* **Exercise objective**
Images are to be omitted, and the rest of the records reproduced exactly.

Segment Open

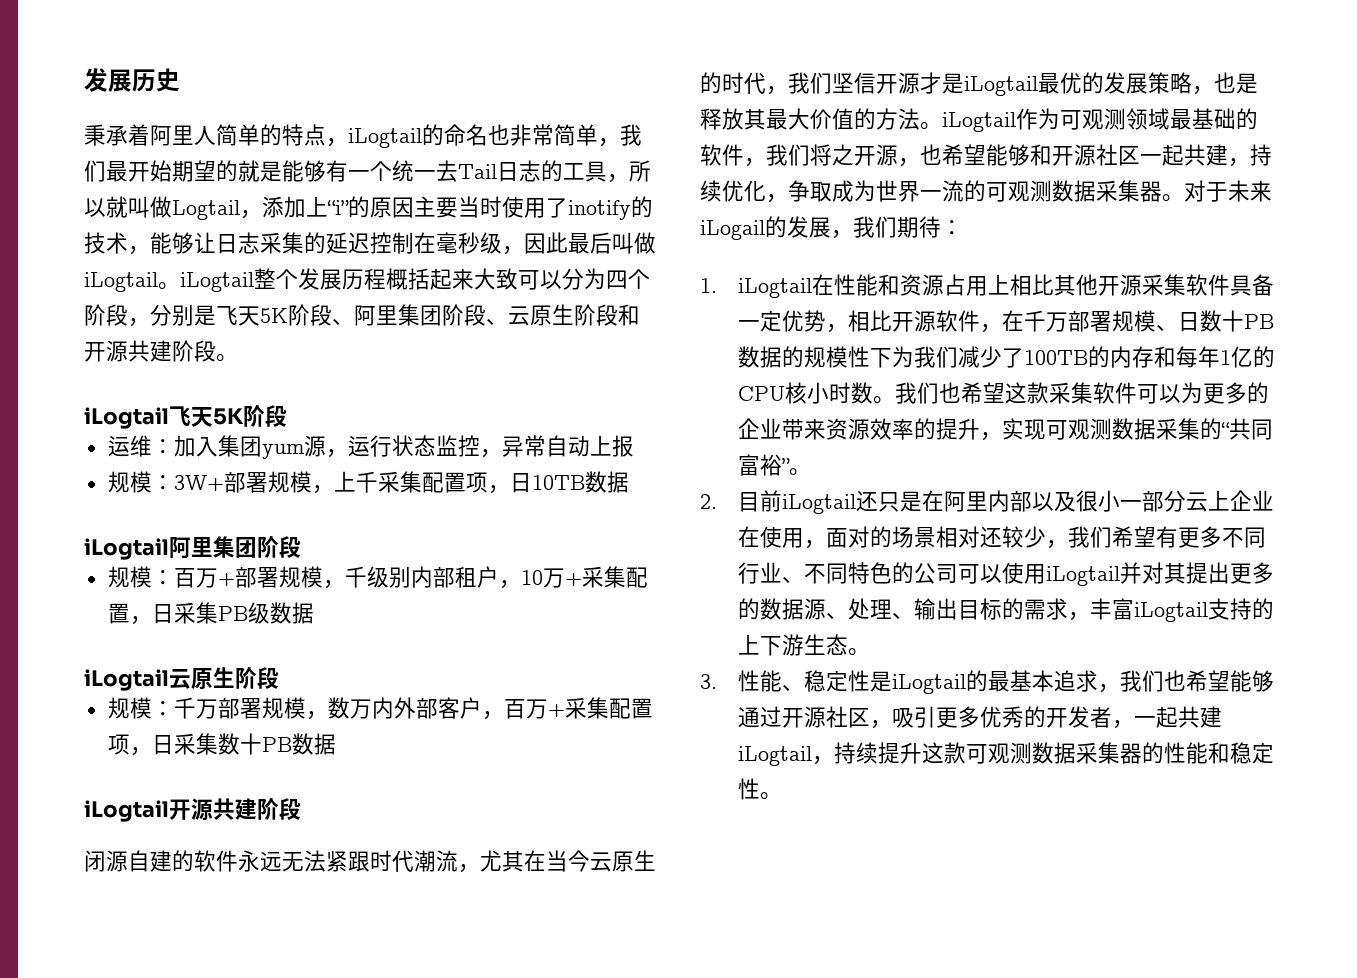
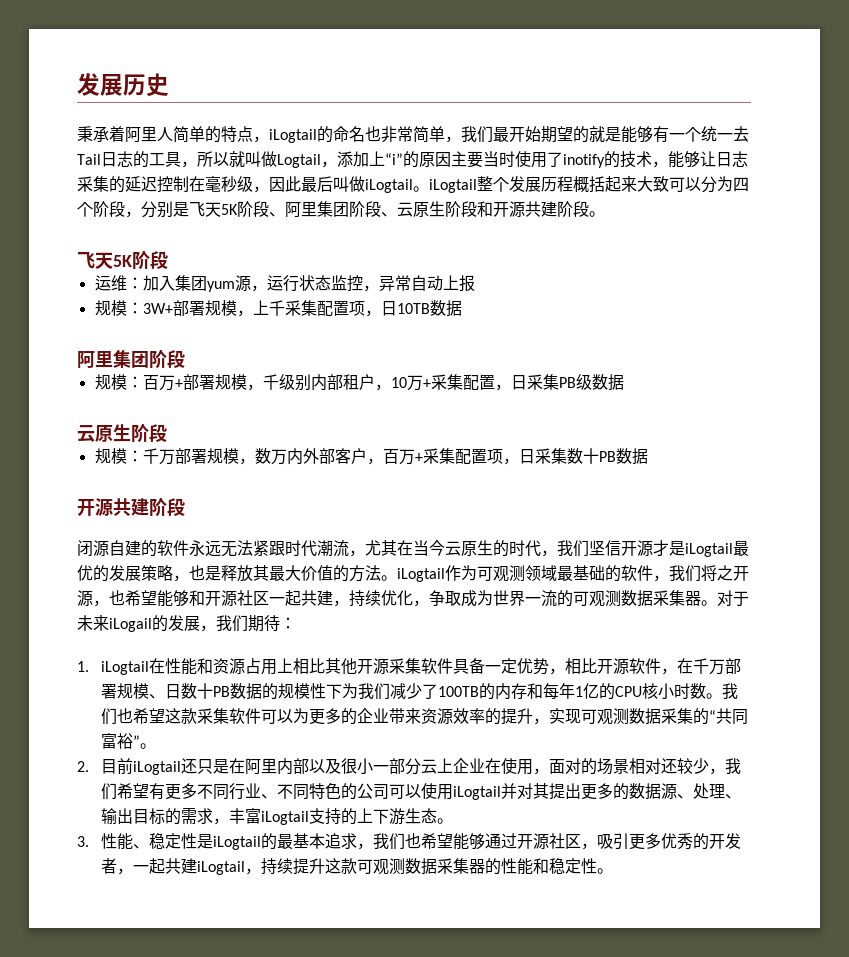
  秉承着阿里人简单的特点，iLogtail的命名也非常简单，我们最开始期望的就是能够有一个统一去Tail日志的工具，所以就叫做Logtail，添加上“i”的原因主要当时使用了inotify的技术，能够让日志采集的延迟控制在毫秒级，因此最后叫做iLogtail。iLogtail整个发展历程概括起来大致可以分为四个阶段，分别是飞天5K阶段、阿里集团阶段、云原生阶段和开源共建阶段。
- iLogtail飞天5K阶段
+ 飞天5K阶段
  规模：3W+部署规模，上千采集配置项，日10TB数据
- iLogtail阿里集团阶段
+ 阿里集团阶段
  规模：百万+部署规模，千级别内部租户，10万+采集配置，日采集PB级数据
- iLogtail云原生阶段
+ 云原生阶段
  规模：千万部署规模，数万内外部客户，百万+采集配置项，日采集数十PB数据
- iLogtail开源共建阶段
+ 开源共建阶段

Segment Closed

* **Solution for this exercise**
  秉承着阿里人简单的特点，iLogtail的命名也非常简单，我们最开始期望的就是能够有一个统一去Tail日志的工具，所以就叫做Logtail，添加上“i”的原因主要当时使用了inotify的技术，能够让日志采集的延迟控制在毫秒级，因此最后叫做iLogtail。iLogtail整个发展历程概括起来大致可以分为四个阶段，分别是飞天5K阶段、阿里集团阶段、云原生阶段和开源共建阶段。
- iLogtail飞天5K阶段
+ 飞天5K阶段
  规模：3W+部署规模，上千采集配置项，日10TB数据
- iLogtail阿里集团阶段
+ 阿里集团阶段
  规模：百万+部署规模，千级别内部租户，10万+采集配置，日采集PB级数据
- iLogtail云原生阶段
+ 云原生阶段
  规模：千万部署规模，数万内外部客户，百万+采集配置项，日采集数十PB数据
- iLogtail开源共建阶段
+ 开源共建阶段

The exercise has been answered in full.